It has been very difficult – to say the least – to be forward looking about core inflation this cycle. A range of countries, over a run of years, have found core inflation has broken away from many of the standard tools used to calibrate and forecast it.
Core inflation is essentially driven by wages and margins (with a productivity underlay). Technology is pressuring both.
The vast majority of industry sectors, including services, are facing competition from technology-based new entrants.
These new entrants can add capacity very cost effectively – either because it exists already or because they are adding cheap digital capacity. This is changing the degree to which growth accrues to labour via stronger wages.
There are a range of indicators which suggest wage growth in Australia should rise somewhat over the next year or two. The experience of the bulk of other countries, however, even where labour markets are much tighter than in Australia, is that wage growth will rise a bit but then stabilise.
Moreover, business surveys have not been reliable in predicting whether sectoral skilled labour shortages might lead to wage pressure. In New Zealand, for instance, ANZ’s Small Business Microscope Survey has been suggesting significant skill shortages in the construction and services sectors for quite some time. Yet aggregate wage growth on some measures has actually declined.
Beyond these inflation-centric issues, the inflation outlook is no longer the only driver of monetary policy. In recent years the RBA tells us that financial stability has become a more important influence on policy.
That focus was clear in the most recent Statement on the Conduct of Monetary Policy in 2016 and has been reiterated in a number of the RBA’s public statements since that time.
Financial stability isn’t as significant as the inflation target in the RBA’s operational mandate. We haven’t seen the RBA either move interest rates or decline to move them primarily because of financial stability considerations.

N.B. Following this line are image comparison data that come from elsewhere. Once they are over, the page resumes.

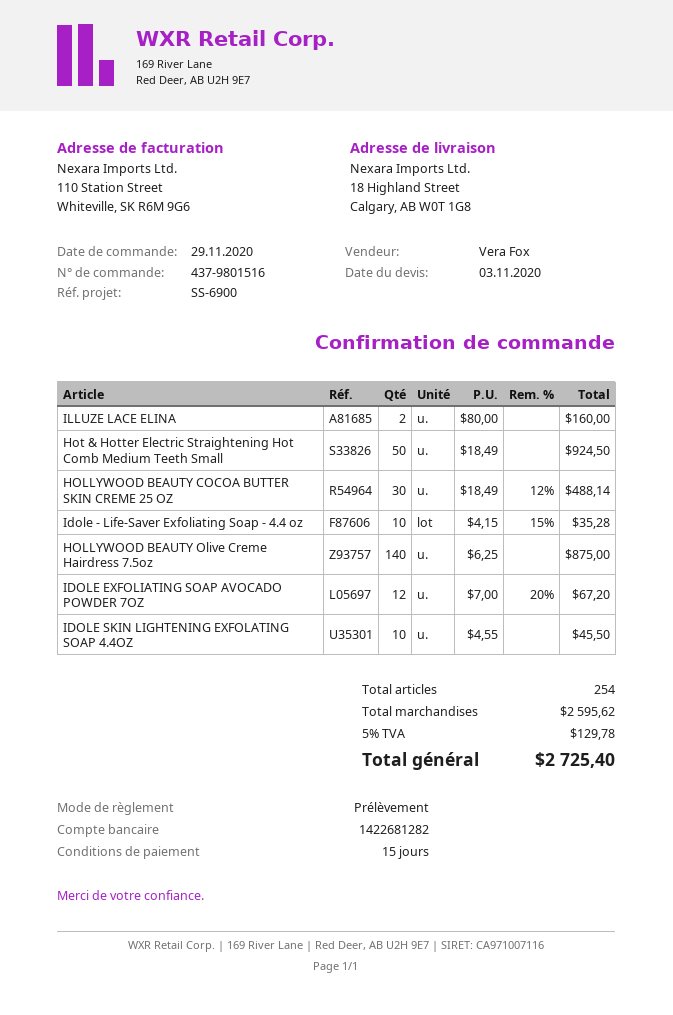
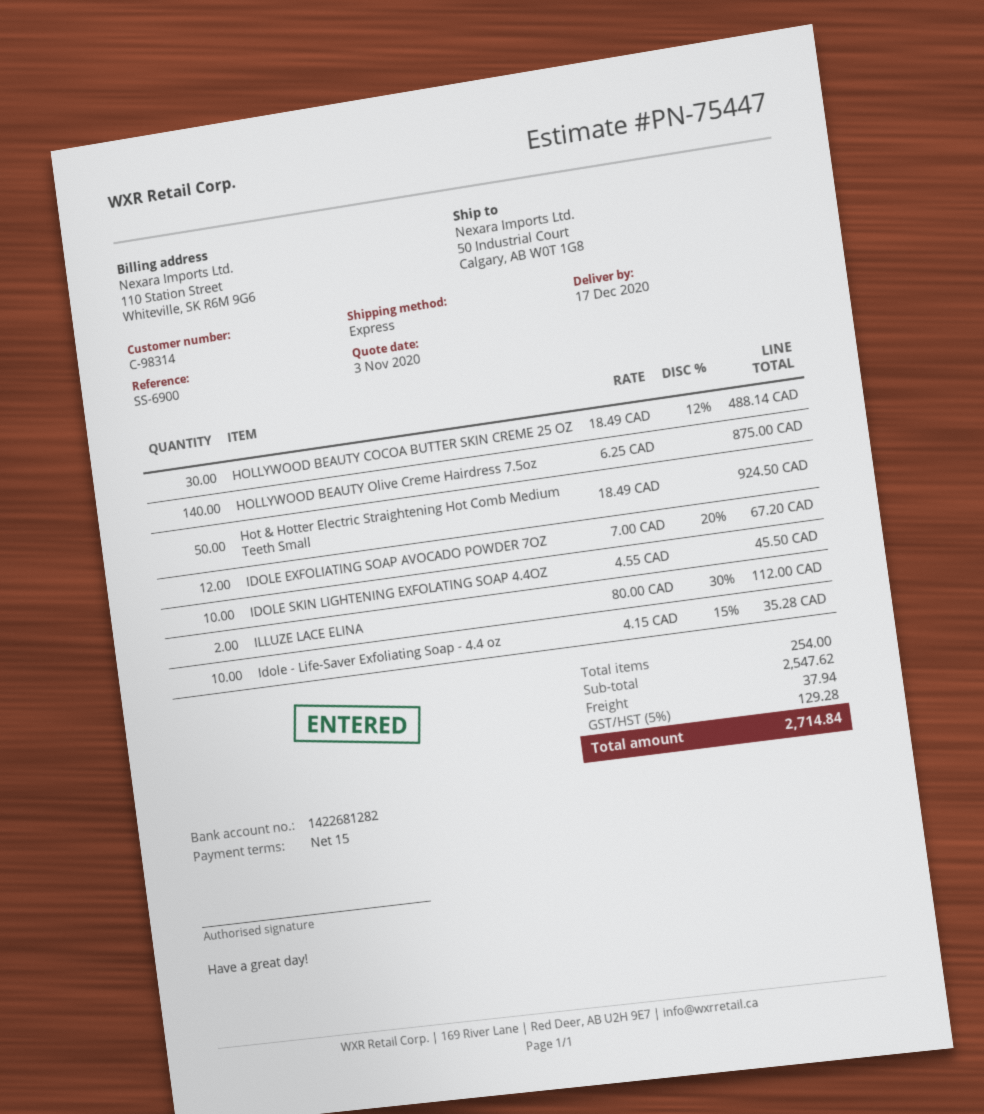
ship to: 18 Highland Street, Calgary, AB W0T 1G8 -> 50 Industrial Court, Calgary, AB W0T 1G8
ILLUZE LACE ELINA: 2 x 80.00 = 160.00 -> 2 x 80.00 - 30% = 112.00
subtotal: 2595.62 -> 2547.62
shipping: none -> 37.94
tax: 5% = 129.78 -> 5% = 129.28
total: 2725.40 -> 2714.84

That may change however with the household saving rate likely to be revised down to around 3.6 per cent for the second quarter of 2017, less than half its 2009 peak, and household debt at over 190 per cent of disposable income and still rising. So the debate over a broader policy target for the RBA needs to remain on the agenda.
The reality is the experience of inflation targeting globally presents an uncomfortable observation: every country with a pure inflation target has, or at least has had in the last decade, shown concerning levels of debt. In the US and UK the crisis revealed those problems. In countries like Australia, Sweden, New Zealand and Canada, they are more latent.
What’s to be done? Certainly moving further from the one instrument/one target basis for inflation targeting is not straightforward and could expose policy to conflicting influences at times.
But it seems increasingly necessary, and is all the more reason to use the window provided by the current firming in domestic and global growth to move interest rates off emergency settings.
In a world in which asset prices are already elevated and interest rate differentials unusually narrow, monetary policy operates primarily through the provision of credit. The pressure on macro-prudential policy, therefore, is unlikely to diminish as confidence around growth rises.
Inflation may give the RBA the cover it needs to hike next year. This would also make the policy environment more conventional. There is a strong probability, however, that inflation will only rise sufficiently to suggest the downside surprises have run their course.
We think that’s right, and it shouldn’t dissuade the RBA from its path. Rates need to rise in 2018. Growth is likely to be more evenly balanced, sustainable, and less aggravating for those trying to buy a home, with interest rates off the floor.